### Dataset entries
....

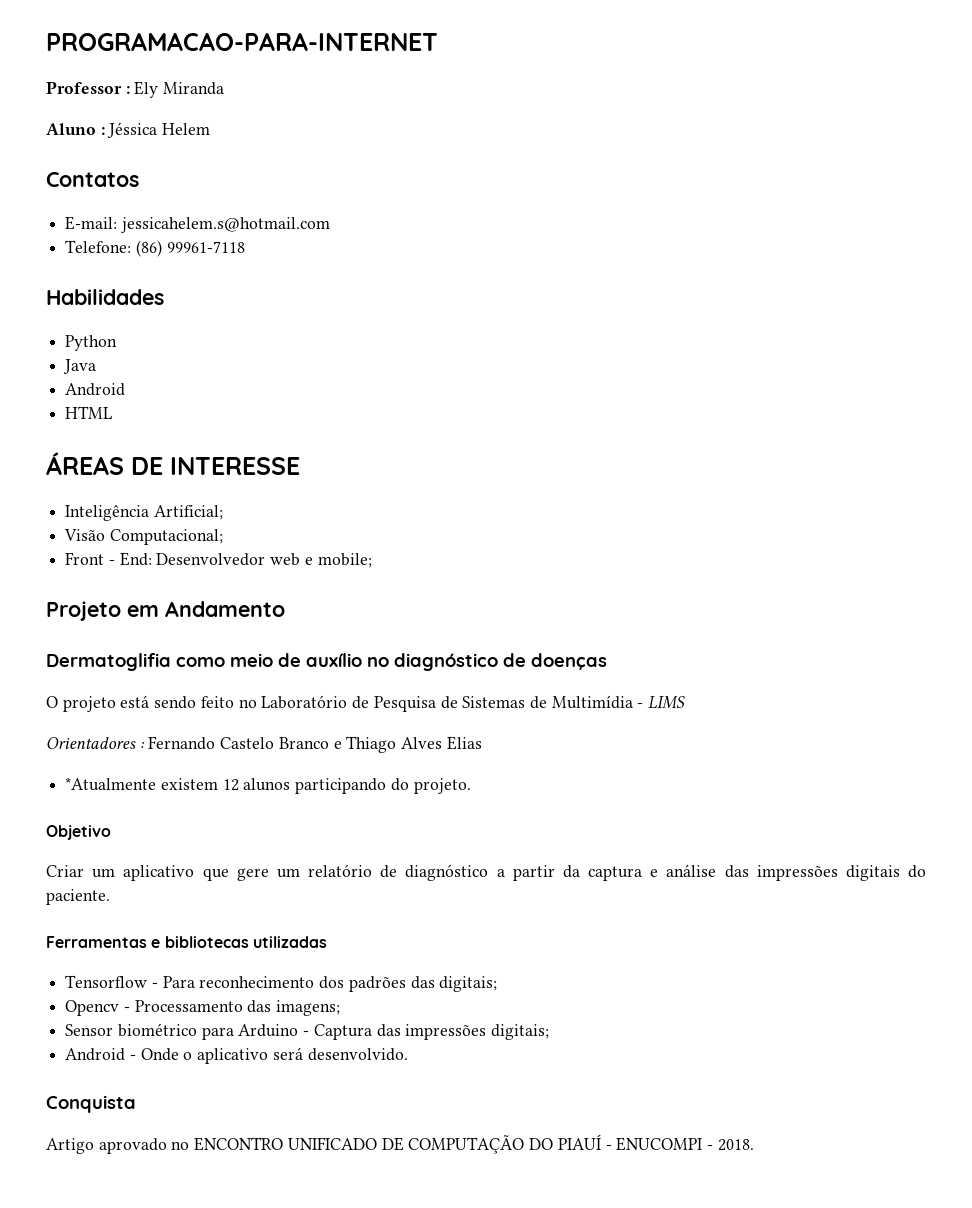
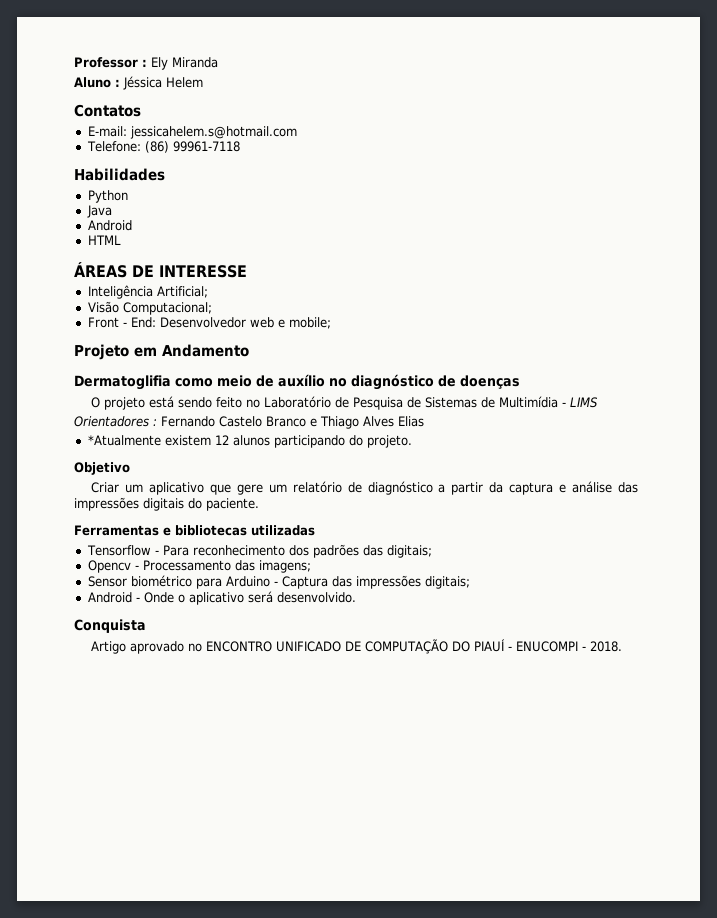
[46,32,438,51] PROGRAMACAO-PARA-INTERNET // -> (74, 62) none

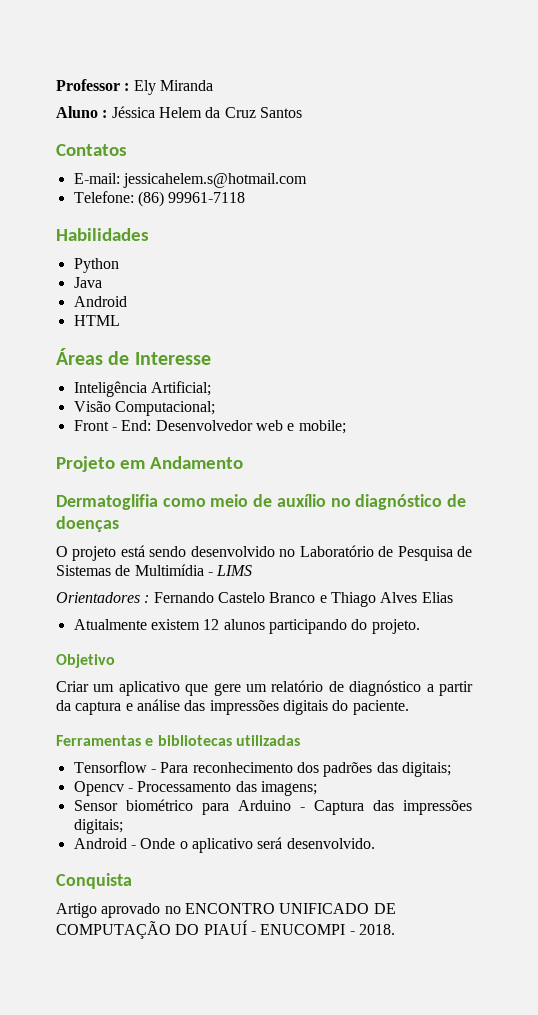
(203, 82) none -> [205,107,302,118] da Cruz Santos
[74,262,247,278] ÁREAS DE INTERESSE -> [56,348,211,365] Áreas de Interesse
[216,397,243,408] feito -> [190,546,275,557] desenvolvido
[87,435,161,446] *Atualmente -> [73,619,147,630] Atualmente

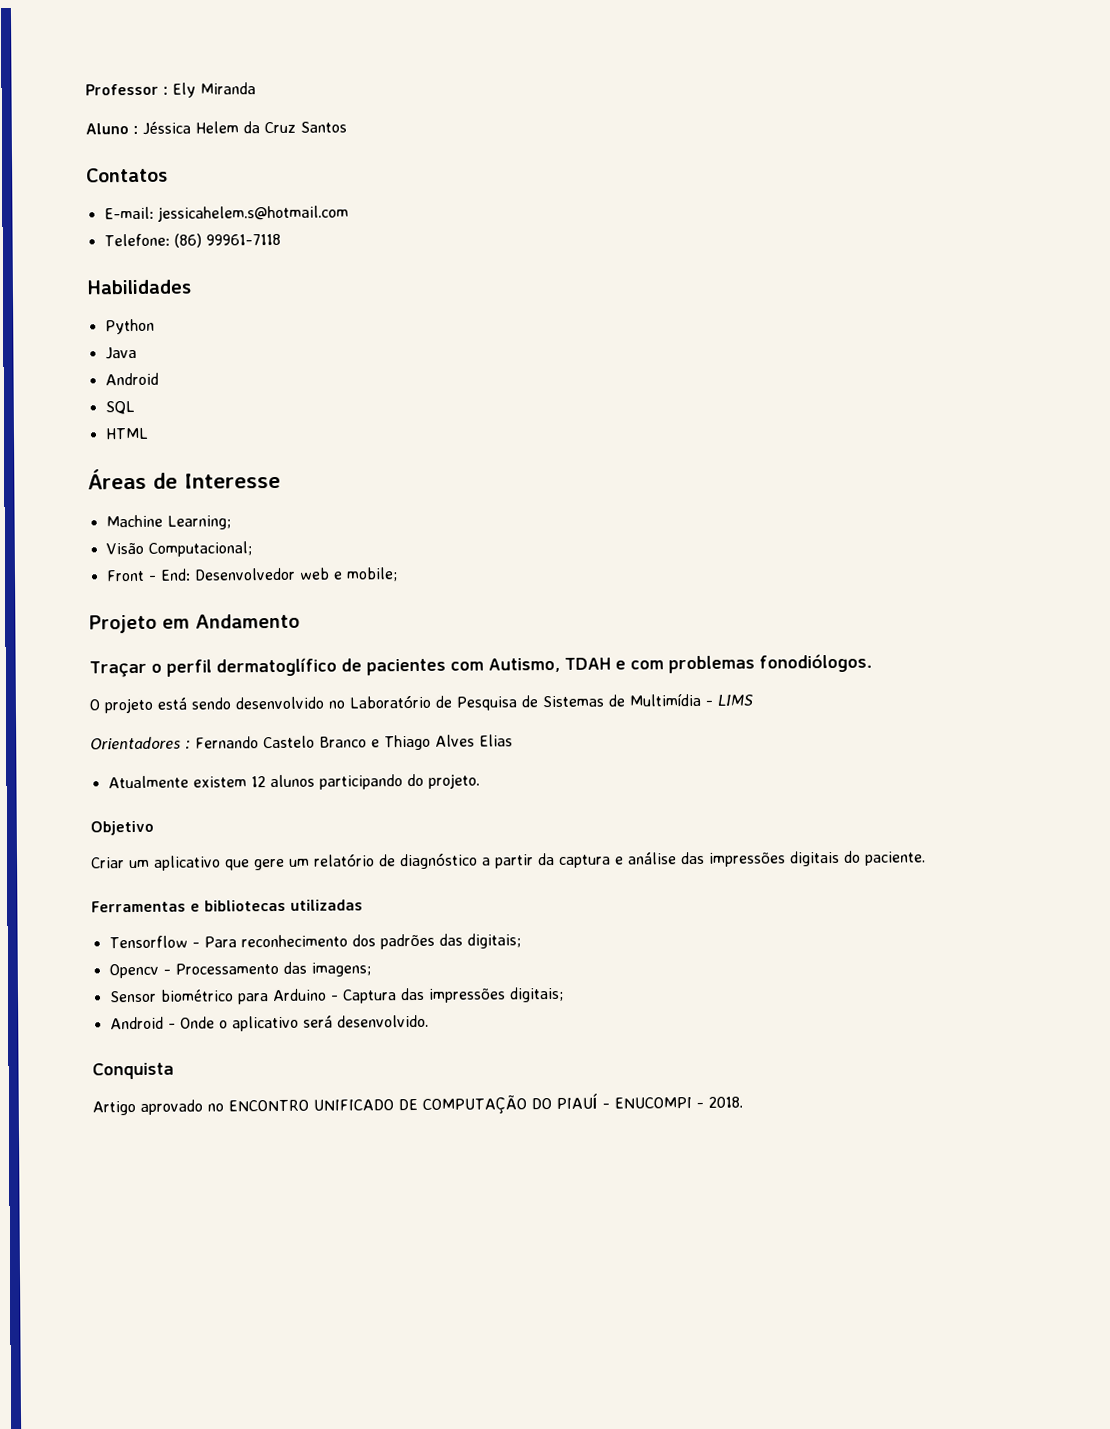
(127, 301) none -> [104,400,135,415] // SQL
[73,381,211,397] Inteligência Artificial; -> [105,514,231,530] Machine Learning;
[56,494,467,510] [56,516,119,532] Dermatoglifia como meio de auxílio no diagnóstico de doenças -> [89,653,872,678] Traçar o perfil dermatoglífico de pacientes com Autismo, TDAH e com problemas fonodiólogos.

....

### ACTIVITY
Copy whichever lines of the records above contain the word "none".

### RESPONSE BELOW
[46,32,438,51] PROGRAMACAO-PARA-INTERNET // -> (74, 62) none
(203, 82) none -> [205,107,302,118] da Cruz Santos
(127, 301) none -> [104,400,135,415] // SQL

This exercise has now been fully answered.